The concept for this team was created in 2006, by Ed Sandoval who was looking for an affordable way to play in the World Series of Poker. The first season operated out of Ed’s garage and was named “Barracuda Poker” because of a one year sponsorship arrangement with Barracuda Networks. The team had 21 players and was able to send its top three finishers to the 2007 WSOP. While none of Barracuda’s representatives cashed, the team gained experience and a determination to do better in the future. It would be the last time that we would be shut out of the money.
For Season 2 (2007-2008), the team‘s roster expanded to 33 players, the top 6 of which were sent to Las Vegas to compete in Event 49 ($1,500 Buy-in No Limit Hold’em) of the 2008 WSOP. One of the team’s representatives, Brad Jensen, finished in the money at the WSOP, placing 75th in a field of approximately 2,700 players. Brad won a cash prize of a little over $6,300, half of which was split amongst all Piranha Poker Team members.
In Season 3 (2008-2009), Barracuda Poker was reborn as Piranha Poker as founder Ed Sandoval handed over running the team to a volunteer committee of players. The team sent eight players to the World Series of Poker in June 2009 after reaching a full member count of 41. Four of the eight members cashed in a tournament where only 10% of all players came in the money. These four brought in more than $13,000 dollars in prize money. This was a tremendous accomplishment for the Piranha Poker Team.
In Season 4 (2009-2010), we sent another seven players, with one cash for $3500. While not as large a payout as the previous year, Piranha players have consistently played well and gone deep at the WSOP tournament.
In Season 5 (2010-2011), Piranha Poker sent 18 players to a $1,000 WSOP tournament. Piranha made a conscious decision to send our team to a lower buyin event so that we could give more players a chance to experience the WSOP. Piranha player Amar Tiwari finished in 75th for a prize of $5,489. His finish continues the streak in which Piranha players have cashed at the WSOP. Amar’s run was featured on PokerNews, marking the first (but not last!) time that a Piranha player was written about.
In Season 6 (2011-2012) we sent 16 players to a $1000 event again. While it was not our most successful season, we still had one player who finish in the money continuing our streak of cashing at the WSOP.
In Season 7 (2012-2013), we switched back to sending our team to a $1500 event because of the better tournament structure. Our decision paid off as Season 7 became our most successful season to date. We sent thirteen players to the WSOP and had 4 cashes totaling $21,936. Larry Foster 234th, Christine LaMonaca 150th, Tony Gaglione 96th and a deep run by Pepito Pea earning a 31st place finish. Pokernews chronicled Pepito’s (AKA Brandon Yu) amazing run on its website.
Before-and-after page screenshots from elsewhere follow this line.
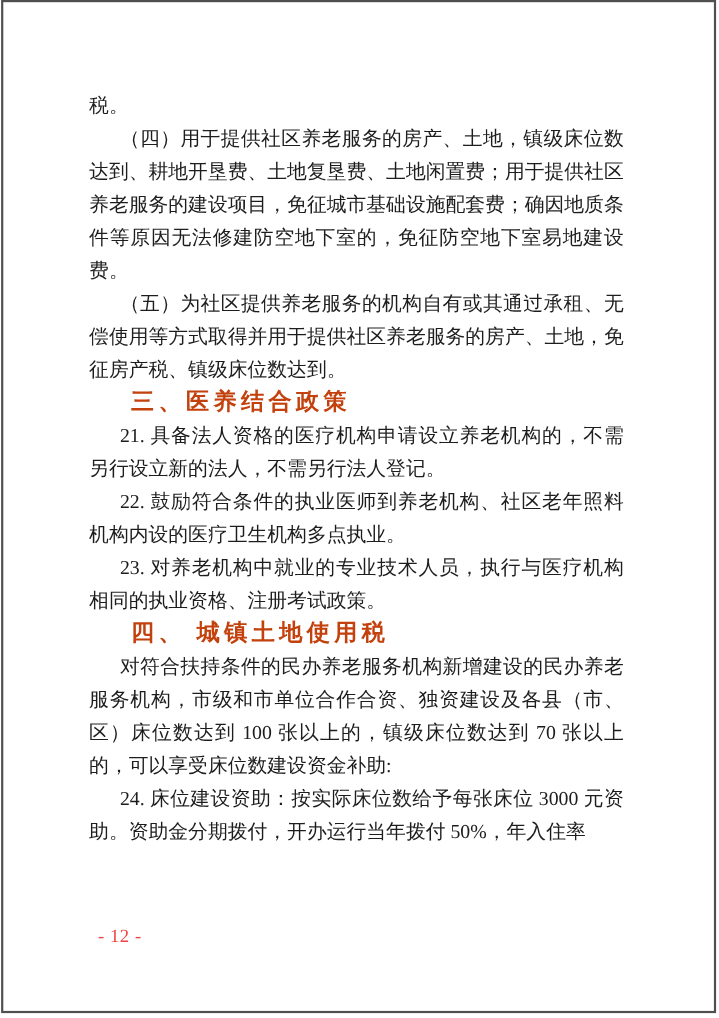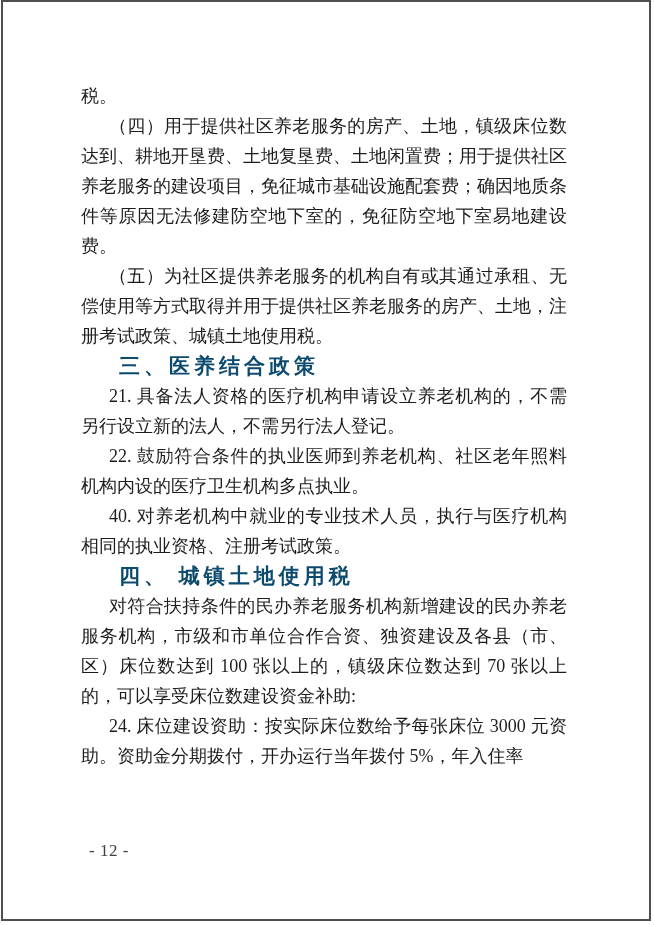--- a/index.html
+++ b/index.html
@@ -40,47 +40,47 @@
   }
   p.body-para {
     text-indent: 28px;
   }
   p.no-indent {
     text-indent: 0;
   }
   p.section-heading {
     font-family: "Liberation Sans", sans-serif;
     font-weight: 700;
-    color: #0c4a6e;
+    color: #c2410c;
     font-size: 21px;
     letter-spacing: 4px;
     text-indent: 38px;
     text-align: left;
     line-height: 30px;
   }
   .pagenum {
     position: absolute;
     left: 86px;
     top: 838px;
     font-size: 17px;
     line-height: 22px;
-    color: #404040;
+    color: #ef4444;
     letter-spacing: 0.5px;
   }
 </style>
 </head>
 <body>
 
 <div class="page">
   <div class="textblock">
     <p class="body-para no-indent">税。</p>
     <p class="body-para">（四）用于提供社区养老服务的房产、土地，镇级床位数达到、耕地开垦费、土地复垦费、土地闲置费；用于提供社区养老服务的建设项目，免征城市基础设施配套费；确因地质条件等原因无法修建防空地下室的，免征防空地下室易地建设费。</p>
-    <p class="body-para">（五）为社区提供养老服务的机构自有或其通过承租、无偿使用等方式取得并用于提供社区养老服务的房产、土地，注册考试政策、城镇土地使用税。</p>
+    <p class="body-para">（五）为社区提供养老服务的机构自有或其通过承租、无偿使用等方式取得并用于提供社区养老服务的房产、土地，免征房产税、镇级床位数达到。</p>
     <p class="section-heading">三、医养结合政策</p>
     <p class="body-para">21. 具备法人资格的医疗机构申请设立养老机构的，不需另行设立新的法人，不需另行法人登记。</p>
     <p class="body-para">22. 鼓励符合条件的执业医师到养老机构、社区老年照料机构内设的医疗卫生机构多点执业。</p>
-    <p class="body-para">40. 对养老机构中就业的专业技术人员，执行与医疗机构相同的执业资格、注册考试政策。</p>
+    <p class="body-para">23. 对养老机构中就业的专业技术人员，执行与医疗机构相同的执业资格、注册考试政策。</p>
     <p class="section-heading">四、 城镇土地使用税</p>
     <p class="body-para">对符合扶持条件的民办养老服务机构新增建设的民办养老服务机构，市级和市单位合作合资、独资建设及各县（市、区）床位数达到 100 张以上的，镇级床位数达到 70 张以上的，可以享受床位数建设资金补助:</p>
-    <p class="body-para">24. 床位建设资助：按实际床位数给予每张床位 3000 元资助。资助金分期拨付，开办运行当年拨付 5%，年入住率</p>
+    <p class="body-para">24. 床位建设资助：按实际床位数给予每张床位 3000 元资助。资助金分期拨付，开办运行当年拨付 50%，年入住率</p>
   </div>
   <div class="pagenum">- 12 -</div>
 </div>
 
 </body></html>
In Season 8 (2013-2014), it proved to be our most competitive season to date, with the final spot not determined until the last hand of the last event. In nearly every other season the number of points needed just to get into the 12th and final spot in Season 8 would have been enough to easily cruise in. We were able to send 12 players to the WSOP with Tony Gaglione the lone cash, a 91st finish in WSOP Event 55.
In Season 9 (2014-2015), it proved to be another incredibly competitive season, with the final spot not determined until the last hand of the last event. The final events found no less than 20 league members still in contention for one of the prizes. We were able to send 12 players with full buy ins and a 13th with a partial buy in to the 2015 Monster Stack with Mykel Rodriguez making the money.
In Season 10 (2015-2016) we celebrated a milestone for our group. Our consecutive seasons with at least one cash has now reached 9 with Adrian’s finish this year. Congratulations to Adrian on his deep run and cash and congratulations to all our representative players who gave everything they had this year as well.
We have had at least one person cashing at the WSOP every year except the first year of our existence. Very soon in the near future, we expect a Piranha player to make it to a final table at the WSOP.